Wood Destroying Pest Inspection. Termites are commonly found in some parts of Arizona. The Office of Pest Management (OPM) regulates pest inspectors and can provide the buyer with information regarding past termite treatments on a property. If pests or dry rot conditions are noted, there could be an additional expense to negotiate.
Roof Inspection. If the roof is 10 years old or older, a roof inspection by a licensed roofing contractor is highly recommended.
Sewer Inspection. Even if the listing or SPDS indicates that the property is connected to the city sewer, a plumber, home inspector, or other professional should verify. If a home is not connected to a public sewer, it is probably served by an on-site wastewater treatment facility (conventional septic or alternative system). A qualified inspector must inspect any such facility within six months prior to transfer of ownership. Sewers can also get clogged from tree roots or deteriorate over time. Plumbing companies can insert a camera into the sewer line to check for damage during a sewer inspection. This is an expensive repair.
Private Well Inspections. If the home is not connected to city water but rather has a private well, buyers may want assurance that the water is potable and meets acceptable health standards. A well inspection can also deliver stats on how fast the water can be brought to the surface.
Swimming Pools and Spas. If the property has a pool or a spa, the home inspector may exclude the pool or spa from the general inspection so an inspection by a pool or spa company may be necessary.

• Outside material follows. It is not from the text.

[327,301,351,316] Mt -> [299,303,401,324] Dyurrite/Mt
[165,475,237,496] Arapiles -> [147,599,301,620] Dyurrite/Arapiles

Radon, Imported Drywall, Mold or Asbestos Inspections. Sometimes home inspectors will call for additional inspections by licensed entities to check for special situations such as radon gas, imported drywall, mold or asbestos; however, mold and airborne health hazards are most often not detectable by a visual inspection. To determine if the premises you are purchasing contain mold or airborne health hazards, you may retain an environmental experiment to perform an indoor air quality test.
Soil Problems. The soil in some areas of Arizona has “clay-like” tendencies, sometimes referred to as “expansive soil.” Other areas are subject to fissure, subsidence and other soil conditions. Properties built on such soils may experience significant movement causing a major problem. If disclosed or if the buyer has any concerns about the soil condition or observes evidence of cracking, the buyer should secure an independent assessment of the property and its structural integrity by a licensed, bonded and insured professional engineer.

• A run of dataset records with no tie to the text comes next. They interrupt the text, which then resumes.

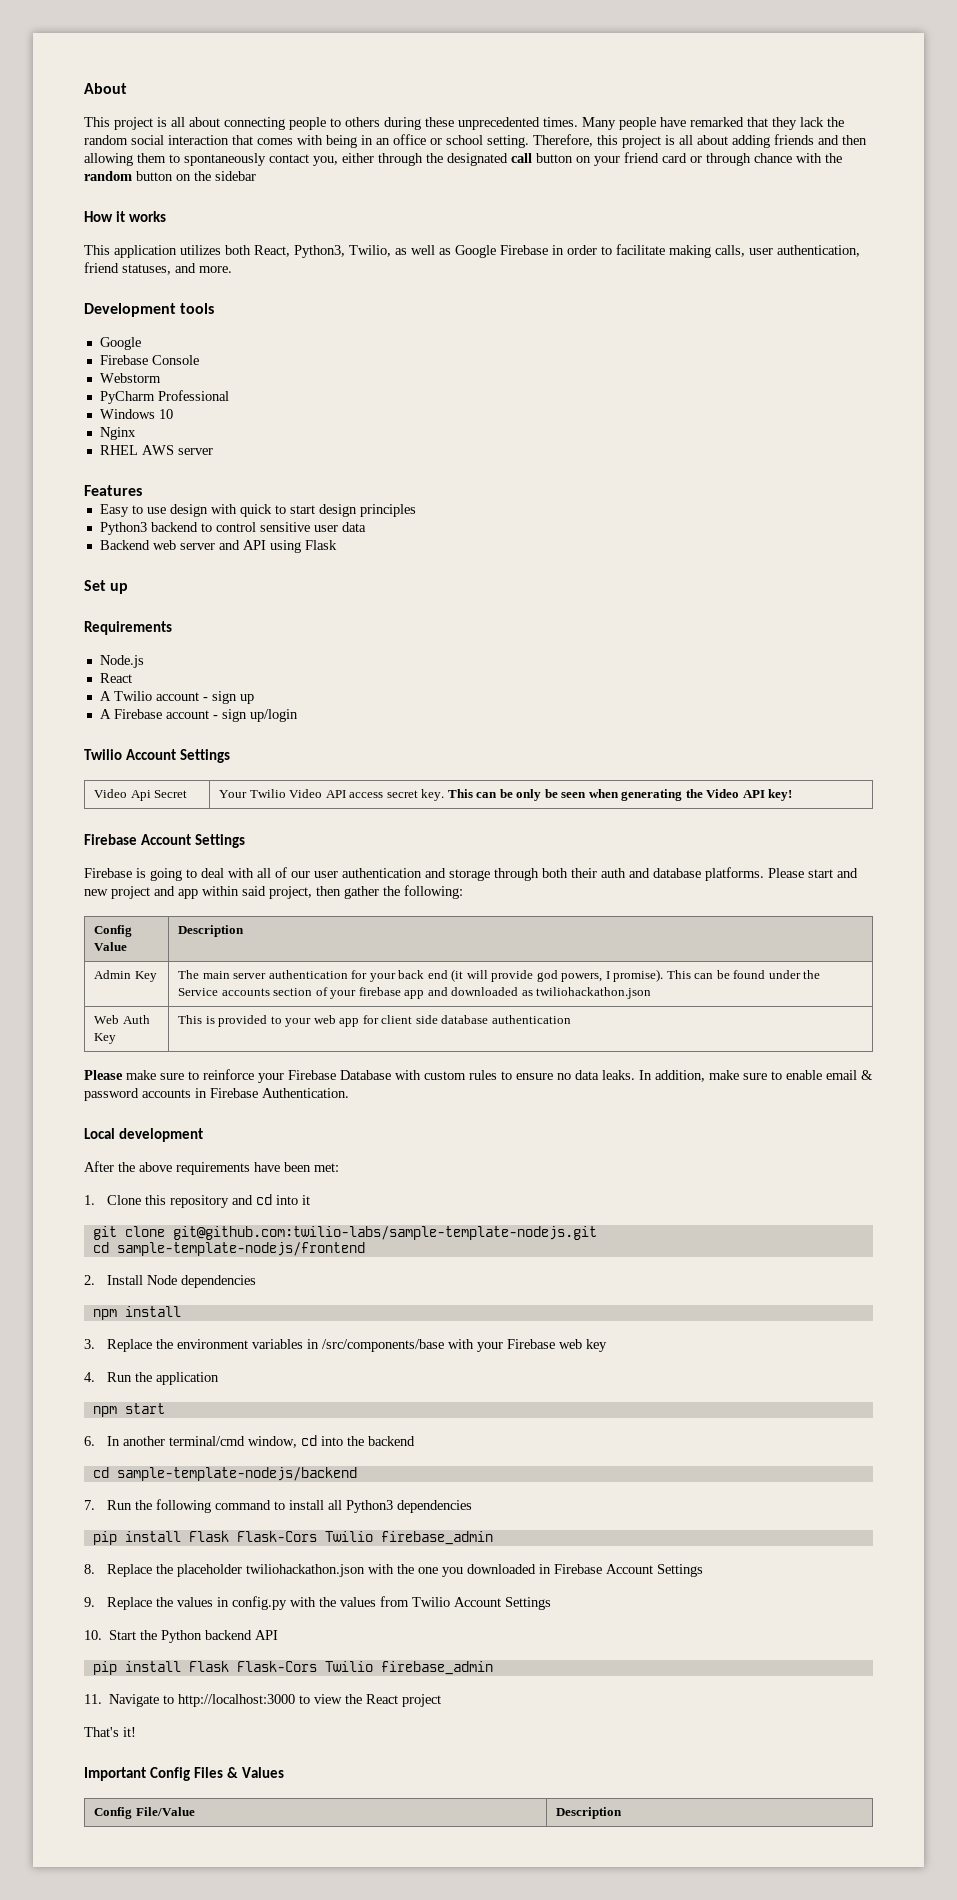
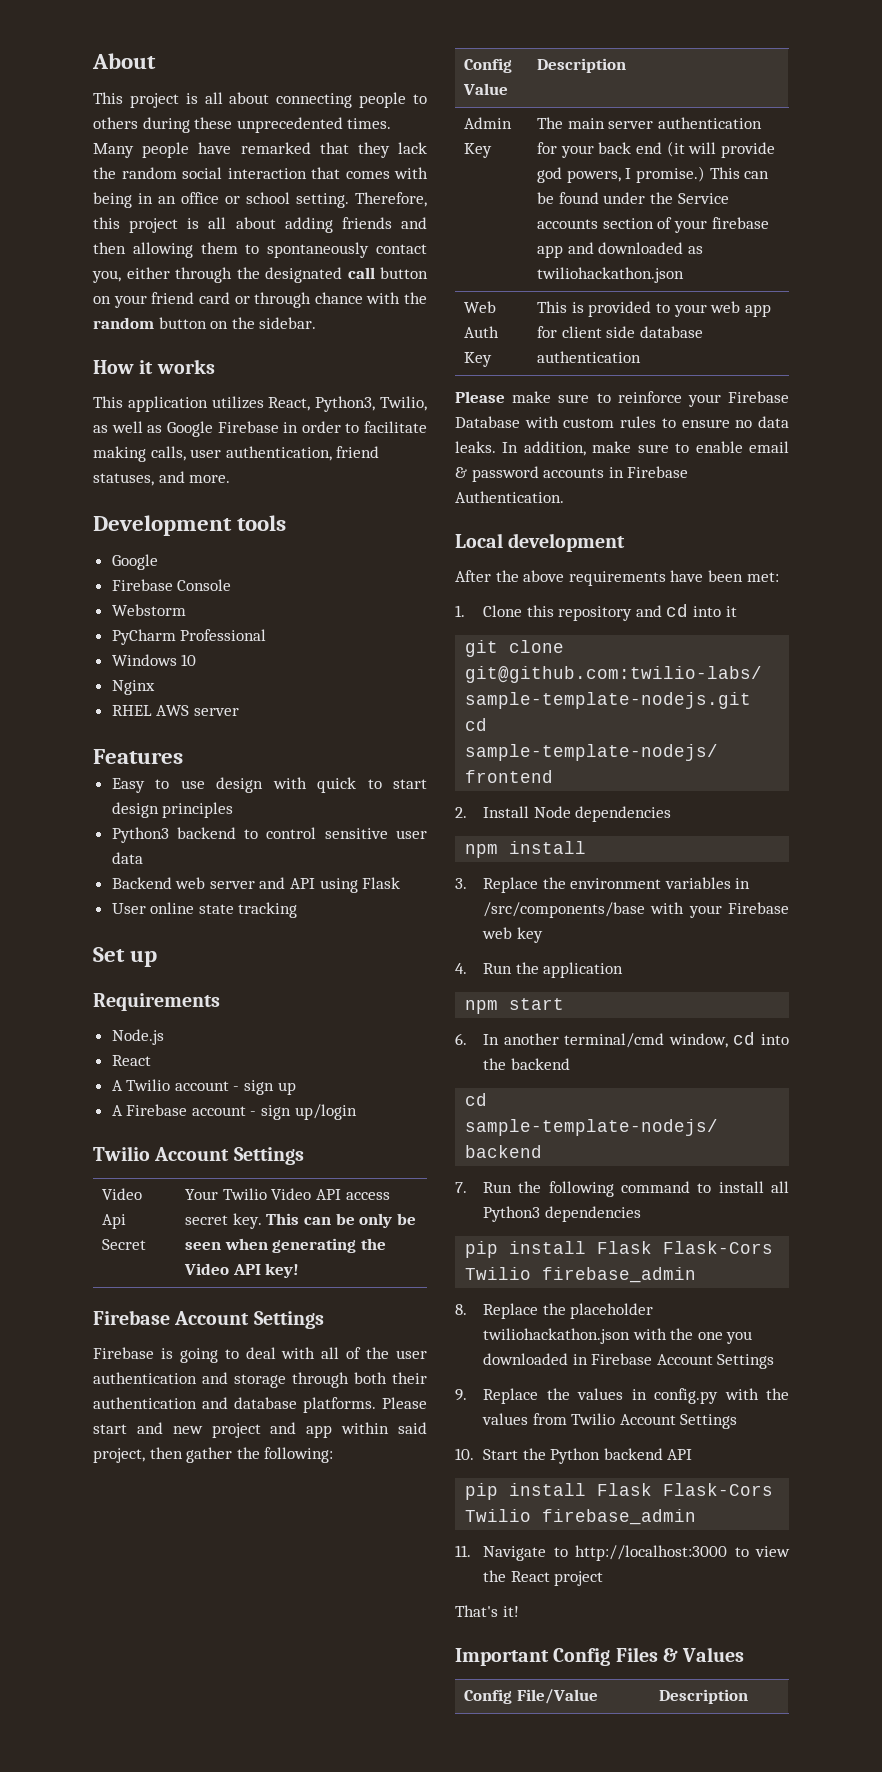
[215,171,256,181] sidebar -> [259,317,317,329] sidebar.
[225,245,251,255] both -> (264, 402) none
(337, 545) none -> [111,902,298,918] // User online state tracking
[291,871,310,878] our -> [366,1347,390,1359] the
[601,868,626,878] auth -> [93,1397,197,1409] authentication
[613,969,664,982] promise). -> [635,166,705,183] promise.)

Previous Fire/Flood. If it is disclosed there has been a fire or flood on the property, a qualified inspector should be hired to advise you regarding any possible future problems as a result of the fire or flood damage.
Preliminary Title Report. Title investigations will disclose easements, monetary liens of record, including the ability of the seller to transfer clean title to the buyer, and Covenants, Conditions & Restrictions (CC&R) information. If you can, always order a title policy. You might discover an easement falls on the property line right where you want to build a fence or put in a pool, and that could be grounds for cancellation of a contract.
Homeowner Association Documents. Buyers should obtain a copy of all homeowner association documents, including meeting minutes, if applicable. Pay special attention to the Home Owners Association (HOA) reserves. A deficiency in the reserves could be a red flag that the HOA is in financial trouble or the HOA dues might be in line for a steep increase.